Apart from the images, every record here needs to be copied exactly.

'''

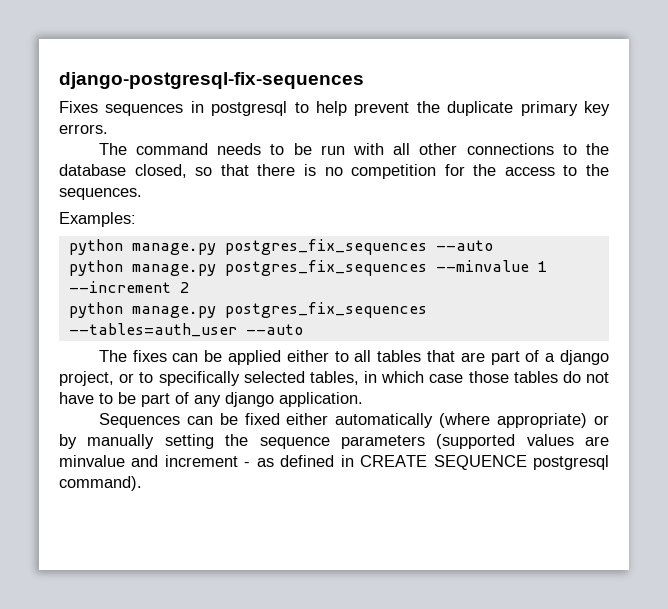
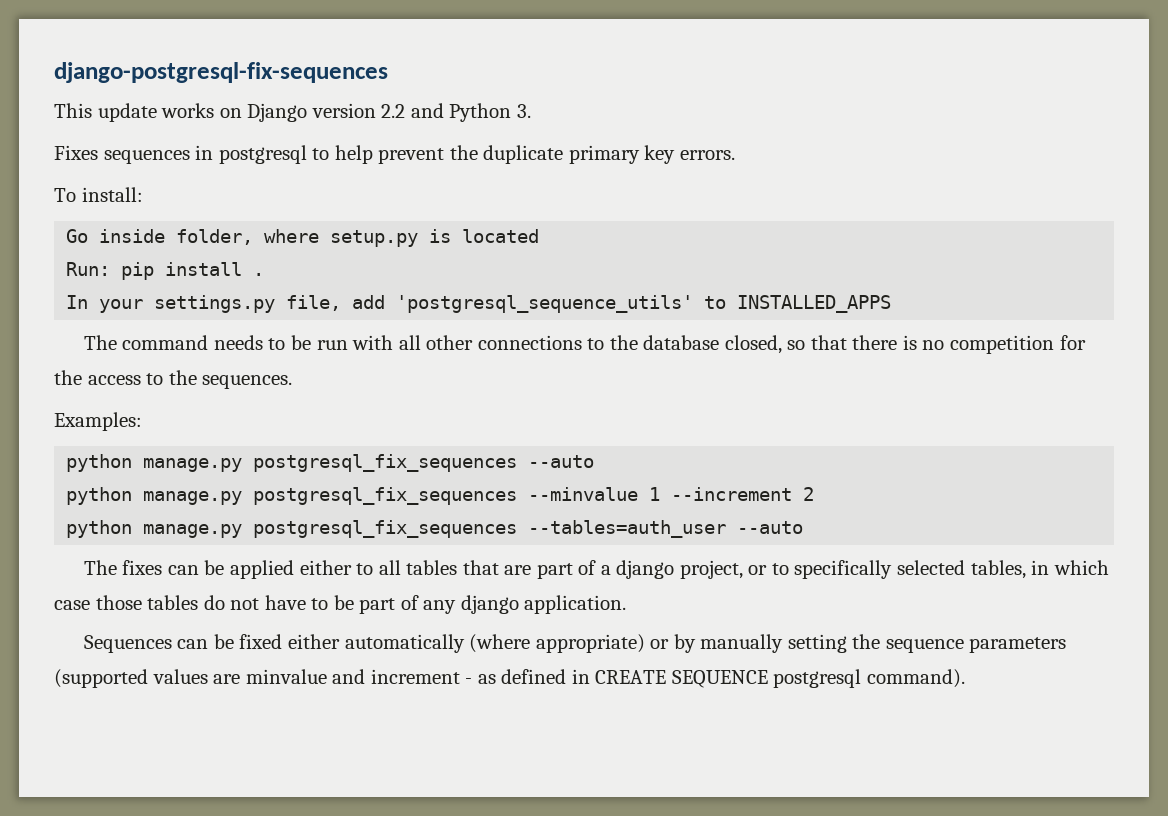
(364, 80) none -> [54,103,531,122] // This update works on Django version 2.2 and Python 3.
(108, 129) none -> [54,187,143,202] [66,229,540,247] [66,262,265,280] [66,295,892,313] // To install: // Go inside folder, where setup.py is located // Run: pip install . // In your settings.py file, add 'postgresql_sequence_utils' to INSTALLED_APPS
[224,239,427,255] postgres_fix_sequences -> [253,454,518,472] postgresql_fix_sequences
[224,260,427,276] postgres_fix_sequences -> [253,487,518,505] postgresql_fix_sequences
[224,302,427,318] postgres_fix_sequences -> [253,520,518,538] postgresql_fix_sequences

'''

:: Solution for this task ::
(364, 80) none -> [54,103,531,122] // This update works on Django version 2.2 and Python 3.
(108, 129) none -> [54,187,143,202] [66,229,540,247] [66,262,265,280] [66,295,892,313] // To install: // Go inside folder, where setup.py is located // Run: pip install . // In your settings.py file, add 'postgresql_sequence_utils' to INSTALLED_APPS
[224,239,427,255] postgres_fix_sequences -> [253,454,518,472] postgresql_fix_sequences
[224,260,427,276] postgres_fix_sequences -> [253,487,518,505] postgresql_fix_sequences
[224,302,427,318] postgres_fix_sequences -> [253,520,518,538] postgresql_fix_sequences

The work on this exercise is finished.